Figure 1. Uric acid transport molecules in the proximal renal tubules. Uric acid is regulated by several transporters expressed at the apical and basolateral sides. Uric acid reabsorption is mediated by URAT1/SLC22A12, OAT4/SLC22A11, and OAT10/SLC22A3 transporters at the apical side, and GLUT9/SLC2A9 transporter at the basolateral side. Uric acid secretion is mediated by OAT1/SLC22A11 and OAT3/SLC22A8 transporters at the basolateral side, and NPT1/SLC17A1, NPT4/SLC17A3, MRP4/ABCC4, and BCRP/ABCG2 at the apical side. URAT1, GLUT9, and ABCG2 were bolded, as they play crucial roles in the regulation of serum uric acid, and their dysfunctions cause uric acid transport disorders (hypouricemia and hyperuricemia).

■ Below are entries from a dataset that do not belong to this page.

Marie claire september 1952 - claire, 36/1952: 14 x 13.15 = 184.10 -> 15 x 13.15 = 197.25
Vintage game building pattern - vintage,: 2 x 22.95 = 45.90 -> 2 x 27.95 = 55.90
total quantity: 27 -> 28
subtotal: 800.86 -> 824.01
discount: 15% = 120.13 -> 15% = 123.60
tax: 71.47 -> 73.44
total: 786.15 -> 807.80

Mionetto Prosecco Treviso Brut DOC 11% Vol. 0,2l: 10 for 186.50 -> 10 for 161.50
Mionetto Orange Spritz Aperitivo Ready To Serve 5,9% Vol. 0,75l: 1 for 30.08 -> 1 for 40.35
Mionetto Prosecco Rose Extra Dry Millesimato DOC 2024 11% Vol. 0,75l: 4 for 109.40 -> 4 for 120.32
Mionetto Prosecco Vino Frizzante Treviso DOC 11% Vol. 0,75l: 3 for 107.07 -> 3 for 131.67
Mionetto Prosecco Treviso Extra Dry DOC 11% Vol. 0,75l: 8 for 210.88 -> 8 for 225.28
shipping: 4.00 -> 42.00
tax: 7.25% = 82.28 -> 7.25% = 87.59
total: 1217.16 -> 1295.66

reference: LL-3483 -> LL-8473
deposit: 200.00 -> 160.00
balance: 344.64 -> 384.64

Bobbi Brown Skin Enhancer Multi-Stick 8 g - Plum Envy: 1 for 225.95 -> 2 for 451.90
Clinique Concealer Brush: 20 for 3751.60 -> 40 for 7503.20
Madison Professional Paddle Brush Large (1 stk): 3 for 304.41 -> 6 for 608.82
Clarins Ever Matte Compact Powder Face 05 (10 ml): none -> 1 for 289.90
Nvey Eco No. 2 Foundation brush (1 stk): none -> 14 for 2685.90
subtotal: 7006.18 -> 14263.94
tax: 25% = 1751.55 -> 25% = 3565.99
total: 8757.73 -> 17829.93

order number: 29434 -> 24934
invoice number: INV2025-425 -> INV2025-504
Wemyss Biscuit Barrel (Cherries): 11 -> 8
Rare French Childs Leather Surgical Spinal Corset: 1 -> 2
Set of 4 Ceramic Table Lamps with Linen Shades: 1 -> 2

2.1.1. The Pros and Cons of Uric Acid: The Pros
Over the course of human evolution, mutations in genes involved in ascorbic acid synthesis caused loss of function. Simultaneously, mutations in the uricase gene led to uric acid becoming the final metabolite in this pathway. Ames et al. showed that uric acid might act as an antioxidant in various redox reactions
[27][36]. Uric and ascorbic acids are considered the most important water-soluble antioxidants
[28][37], and the plasma level of uric acid is approximately six times that of ascorbic acid
[29][38]. Ascorbic acid has a tendency to undergo oxidization and mutation, suggesting that the resulting mutated metabolite may contain peroxide radicals. Therefore, uric acid is considered a better antioxidant than ascorbic acid
[30][39]. In addition, Yeum et al. measured the antioxidant capacity of the human body and suggested that uric acid accounts for 60% of the total antioxidant capacity in plasma
[31][40]. This suggests that uric acid may provide the major endogenous defense against oxidative damage in the body
[32][41]. Fabbrini showed that uric acid is a major antioxidant that may protect against oxidative damage caused by free radicals
[33][42]. It is widely accepted that high levels of blood uric acid are an evolutionary advantage in humans because uric acid protects the heart, blood vessels, and nerve cells from oxidative damage. Uric acid also acts as a defense against aging and cancer by preventing oxidative damage caused by ROS
[34][43] (
Figure 2).
Figure 2. Mechanisms of the antioxidant effects of extracellular uric acid. ROS, reactive oxygen species; ONOO
−, peroxynitrite; SOD, superoxide dismutase.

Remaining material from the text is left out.